На снегу розовый свет... (Дунаенко) - страница 208

Собирались они без пятнадцати восемь утра. Мелочь залезала в уши, в нос, устраивалась в складках кожи. Крупные, пожилые клопы, старались занять места на груди, животе и шее.

В клопах Клим чувствовал себя, как в костюме.

В восемь они начинали сосать. Наивно и доверчиво, как маленькие дети. Клим с любовью смотрел на их раздувающиеся животики и спинки и дышал ровно и спокойно, чтобы какой–нибудь, не в меру бойкий, пузанчик, не свалился и не закатился в какое место с угрозой для своей жизни. Климу было приятно, что клопы его не боятся, и что всех их выкормил он сам. А когда–то их была только пара…

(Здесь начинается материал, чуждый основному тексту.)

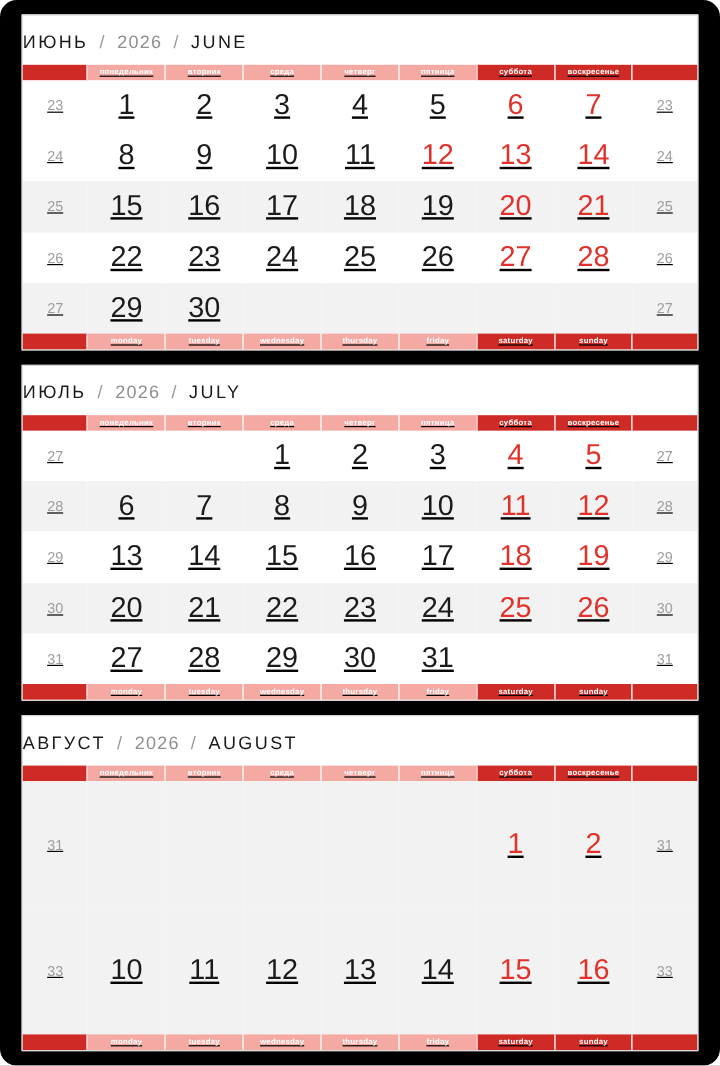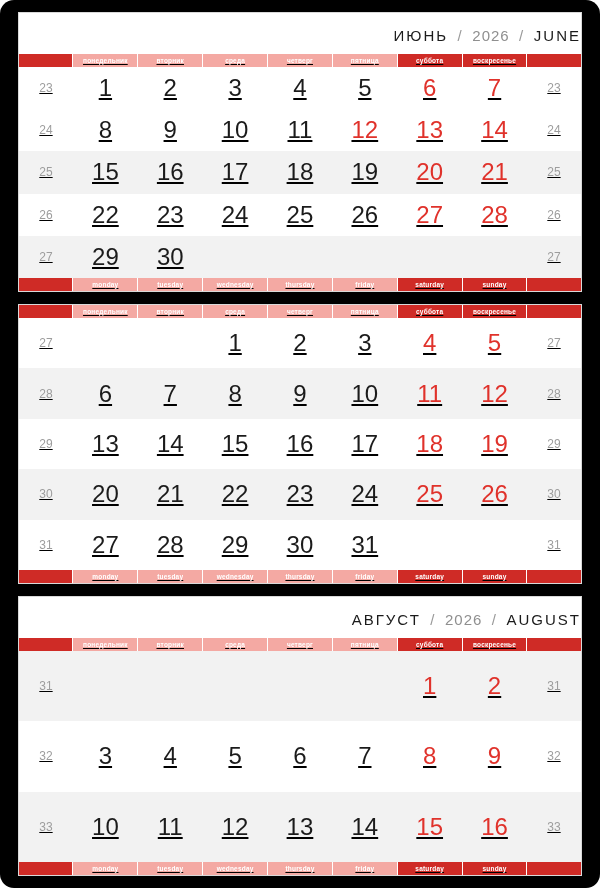--- a/index.html
+++ b/index.html
@@ -32,21 +32,21 @@
   .block {
     background: #ffffff;
     border: 1px solid #d9d9d9;
     box-sizing: border-box;
     flex: 1 1 0;
     display: flex;
     flex-direction: column;
     padding: 0;
   }
   .title {
-    text-align: right;
+    text-align: left;
     padding: 14px 0 10px 0;
     font-size: 15px;
     letter-spacing: 1.2px;
     color: #1b1b1b;
     white-space: nowrap;
   }
   .title .mon {
     font-weight: normal;
     letter-spacing: 2px;
   }
@@ -231,20 +231,21 @@
               <td>thursday</td>
               <td>friday</td>
               <td class="we">saturday</td>
               <td class="we">sunday</td>
               <td class="edge"></td>
             </tr>
           </tfoot>
         </table>
       </div>
       <div class="block">
+        <div class="title"><span class="mon">ИЮЛЬ</span> <span class="sep">/</span> <span class="yr">2026</span> <span class="sep">/</span> <span class="eng">JULY</span></div>
         <table class="cal">
           <colgroup>
             <col class="wk">
             <col class="d">
             <col class="d">
             <col class="d">
             <col class="d">
             <col class="d">
             <col class="d">
             <col class="d">
@@ -367,31 +368,20 @@
               <td class="wk alt">31</td>
               <td></td>
               <td></td>
               <td></td>
               <td></td>
               <td></td>
               <td class="red">1</td>
               <td class="red">2</td>
               <td class="wk alt">31</td>
             </tr>
-            <tr>
-              <td class="wk">32</td>
-              <td>3</td>
-              <td>4</td>
-              <td>5</td>
-              <td>6</td>
-              <td>7</td>
-              <td class="red">8</td>
-              <td class="red">9</td>
-              <td class="wk">32</td>
-            </tr>
             <tr class="shade">
               <td class="wk alt">33</td>
               <td>10</td>
               <td>11</td>
               <td>12</td>
               <td>13</td>
               <td>14</td>
               <td class="red">15</td>
               <td class="red">16</td>
               <td class="wk alt">33</td>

Клим лежал, кормил, и вновь, в который уже раз, молча, возмущался: ведь до всего самому пришлось доходить! Что ни книга, то «хлорофос», «дихлофос»…Убить — дело нехитрое. Ты вот попробуй, воспитай!

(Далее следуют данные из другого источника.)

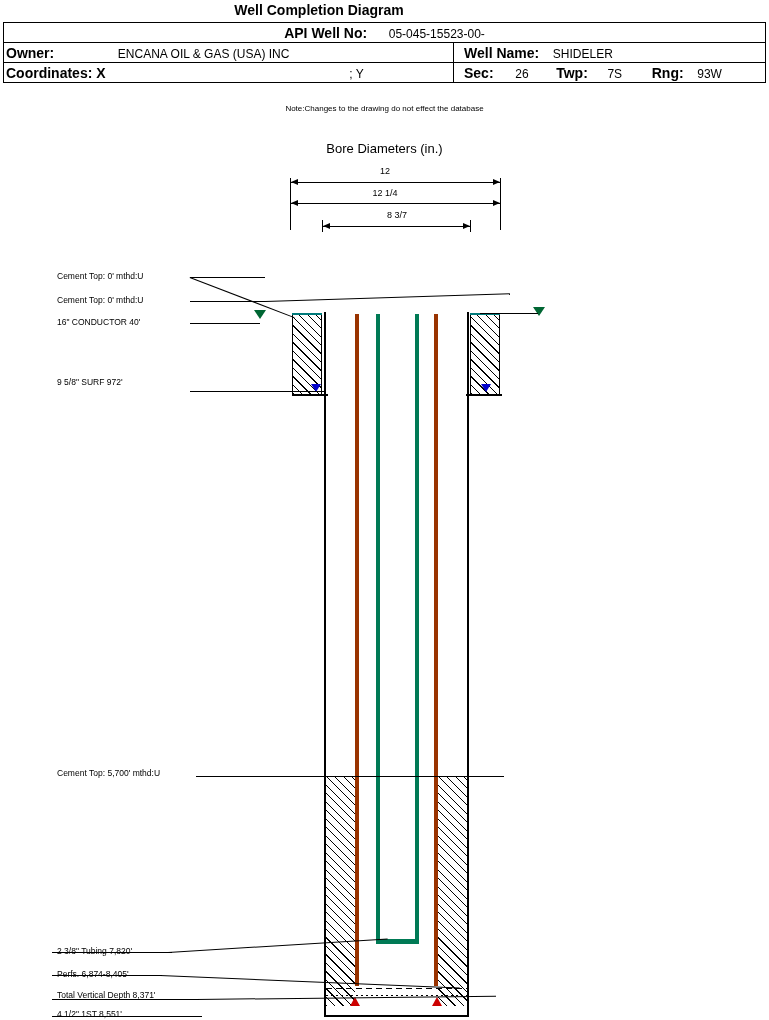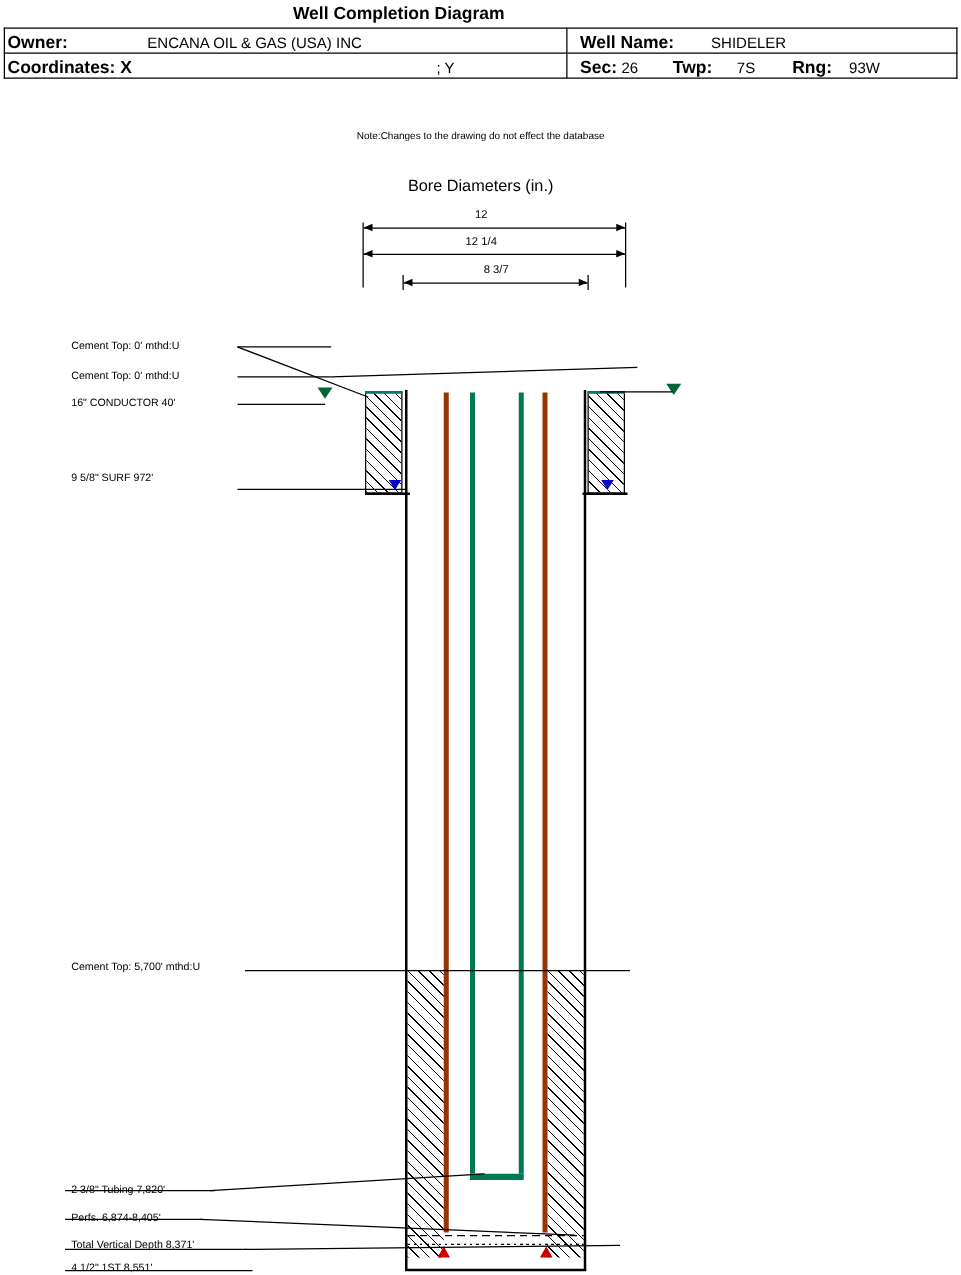--- a/index.html
+++ b/index.html
@@ -136,40 +136,46 @@
 </style>
 </head>
 <body>
 
 <div id="page">
 
   <div class="title">Well Completion Diagram</div>
 
   <table class="hdr-table">
     <tbody>
+        <tr>
+      <td class="ctr" colspan="2" style="width:763px;">
+        <span class="lbl">API Well No:</span>
+        <span class="val" style="margin-left:18px;">05-045-15523-00-</span>
+      </td>
+    </tr>
     <tr>
       <td style="width:445px;">
         <span class="lbl">Owner:</span>
         <span class="val" style="margin-left:60px;">ENCANA OIL &amp; GAS (USA) INC</span>
       </td>
       <td>
         <span class="lbl" style="margin-left:8px;">Well Name:</span>
-        <span class="val" style="margin-left:26px;">SHIDELER</span>
+        <span class="val" style="margin-left:10px;">SHIDELER</span>
       </td>
     </tr>
     <tr>
       <td style="width:445px;">
         <span class="lbl">Coordinates: X</span>
         <span class="val" style="margin-left:180px;"></span>
         <span class="val" style="margin-left:60px;">; Y</span>
         <span class="val"></span>
       </td>
       <td>
         <span class="lbl" style="margin-left:8px;">Sec:</span>
-        <span class="val" style="">26</span>
+        <span class="val" style="margin-left:18px;">26</span>
         <span class="lbl" style="margin-left:24px;margin-top:29px;">Twp:</span>
         <span class="val" style="margin-left:16px;">7S</span>
         <span class="lbl" style="margin-left:26px;">Rng:</span>
         <span class="val" style="margin-left:10px;">93W</span>
       </td>
     </tr>
   </tbody>
     </table>
 
   <div class="note">Note:Changes to the drawing do not effect the database</div>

Когда клопов стало побольше, и Клим перестал различать их и давать всем клички, он под микроскопом провёл исследование клопа, который всё же умер. От сердца отлегло: не голод, не плохое обращение явились тому виной, а неизлечимая болезнь. Долгие месяцы Клим наблюдал за клопами, изучал их образ жизни. Однажды он пришёл к мысли, что клопы — разумные существа…

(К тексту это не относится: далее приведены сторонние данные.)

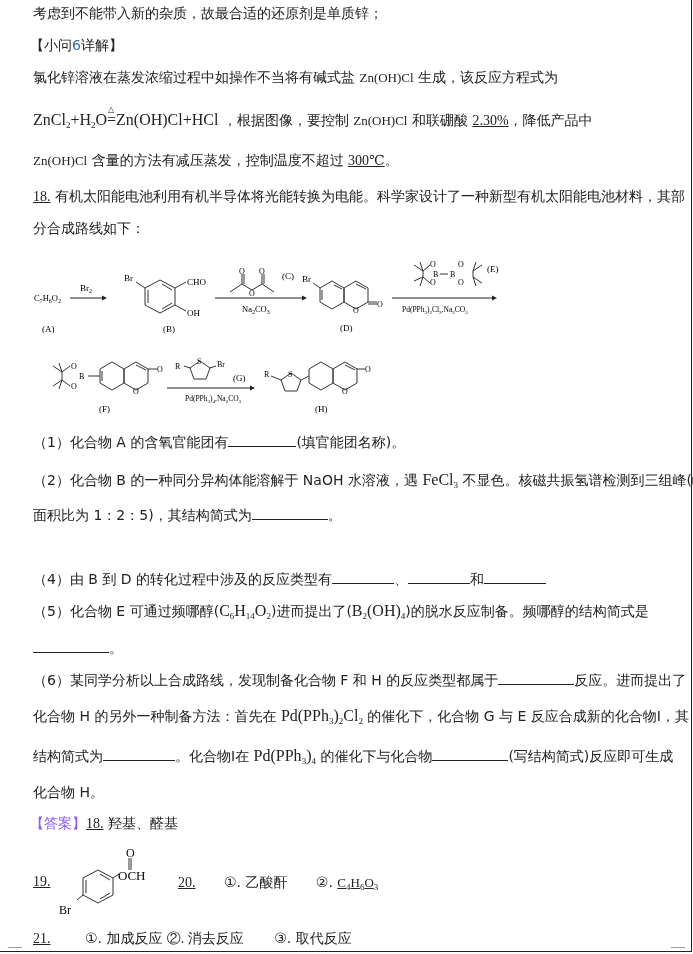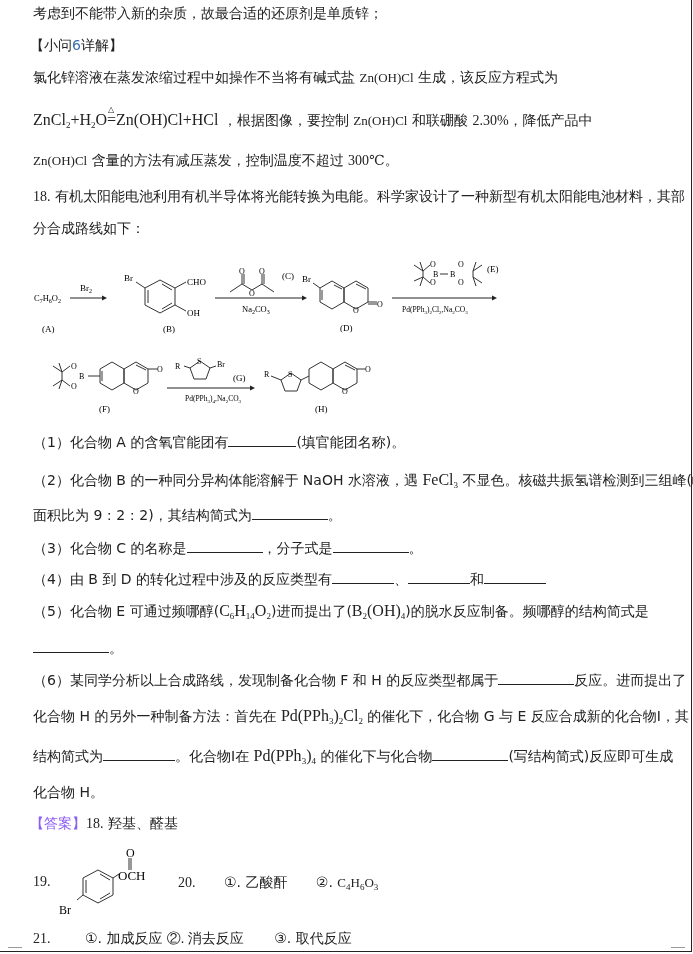--- a/index.html
+++ b/index.html
@@ -1,21 +1,21 @@
 <!DOCTYPE html>
 <html><head>
 <meta charset="utf-8">
 <style>
   html, body { margin:0; padding:0; background:#fff; }
   body { width:693px; height:954px; position:relative; overflow:hidden;
          font-family: "DejaVu Sans", "Liberation Sans", sans-serif; color:#222; }
   .page { position:absolute; left:0; top:0; width:691px; height:951px;
           border-right:1.5px solid #222; border-bottom:1.5px solid #222; }
   .line { position:absolute; left:33px; font-size:14px; white-space:nowrap; line-height:20px; }
-  .serif { font-family: "Liberation Serif", "DejaVu Serif", serif; }
+  .serif { font-family: "Liberation Serif", "DejaVu Serif", serif; text-decoration: underline; }
   .chem { font-family: "Liberation Serif", "DejaVu Serif", serif; font-size:16px; }
   .chem-big { font-family: "Liberation Serif", "DejaVu Serif", serif; font-size:13px; }
   .sub { font-size:9px; vertical-align:-3px; }
   .num-blue { color:#3a6fb0; }
   .blank { display:inline-block; border-bottom:1px solid #222; height:14px; vertical-align:baseline; }
   .answer-tag { color:#8b5cf6; }
   svg text { font-family: "Liberation Serif", "DejaVu Serif", serif; }
   .corner { position:absolute; bottom:0; width:14px; height:3px; border-top:1px solid #999; }
 </style>
 </head>
@@ -190,26 +190,23 @@
   <div class="line" style="top:432px;">
     <span>（1）化合物 A 的含氧官能团有</span><span class="blank" style="width:68px;"></span><span>(填官能团名称)。</span>
   </div>
 
   <div class="line" style="top:470px;">
     <span>（2）化合物 B 的一种同分异构体能溶解于 NaOH 水溶液，遇</span>
     <span class="chem"><span>FeCl</span><span class="sub">3</span></span>
     <span>不显色。核磁共振氢谱检测到三组峰(峰</span>
   </div>
   <div class="line" style="top:505px;">
-    <span>面积比为 9：2：2)，其结构简式为</span><span class="blank" style="width:76px;"></span><span>。</span>
-  </div>
-
-  <div class="line" style="top:538px;">
-    <span>（3）化合物 C 的名称是</span><span class="blank" style="width:76px;"></span><span>，分子式是</span><span class="blank" style="width:76px;"></span><span>。</span>
-  </div>
+    <span>面积比为 1：2：5)，其结构简式为</span><span class="blank" style="width:76px;"></span><span>。</span>
+  </div>
+
 
   <div class="line" style="top:569px;">
     <span>（4）由 B 到 D 的转化过程中涉及的反应类型有</span><span class="blank" style="width:62px;"></span><span>、</span><span class="blank" style="width:62px;"></span><span>和</span><span class="blank" style="width:62px;"></span>
   </div>
 
   <div class="line" style="top:601px;">
     <span>（5）化合物 E 可通过频哪醇(</span><span class="chem">C<span class="sub">6</span>H<span class="sub">14</span>O<span class="sub">2</span></span><span>)进而提出了(</span><span class="chem">B<span class="sub">2</span>(OH)<span class="sub">4</span></span><span>)的脱水反应制备。频哪醇的结构简式是</span>
   </div>
   <div class="line" style="top:638px;">
     <span class="blank" style="width:76px; margin-left:0;"></span><span>。</span>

Клопы насосались и стали разбредаться по квартире. Ими овладела сонливость. Засыпали — кто где. Клим не обидит, они знали.

Климу выломали дверь, забрали в сумасшедший дом, а клопов потравили. Их выметали веником и набрали четыре ведра.

Клим пережил большое душевное потрясение, когда узнал о гибели своих питомцев. По ночам он вскакивал, надевал смирительную рубашку и кричал: «Не смейте, не трогайте! Гады!!!»

И плакал беззвучно, безутешно, уткнувшись в широкую спину санитара, мастера спорта.

ВО ПОЛЕ БЕРЁЗА СТОЯЛА…

Во поле берёза стояла. Кудрявая и — там — люли–люли. Впереди была целая жизнь. Неизвестно, какая, но, наверное, прекрасная. Такая, что, когда это прекрасное представлялось, то захватывало дух. Впереди было лето. Берёза оделась в яркие зелёные листочки, нацепила серёжки. Прошёл майский дождь, с молниями и громами. Как было хорошо, как здорово подставлять под него ствол и молодые гибкие ветки, как было прекрасно промокнуть в этом дожде! Разряды молний вспыхивали, искрились между веток, от них было щекотно и радостно. Теплый ветер потом приласкал, подышав на каждый листочек, высушил берёзку. Она приосанилась, вдохнула чистого послегрозового воздуха — глянцевые листочки зашелестели. Что–то должно было произойти. Ну, не сейчас, но — вот–вот. Уж летом — непременно.

И пришло лето. И в поле берёза стояла такой красавицей, что ни в сказке сказать, ни — пером описать. Зелёные локоны ещё более распушились, сквозь наряд просвечивало нежное белое берёзкино тело. Заметно было издали. И кто только ею, стройной, зеленокудрой, не любовался!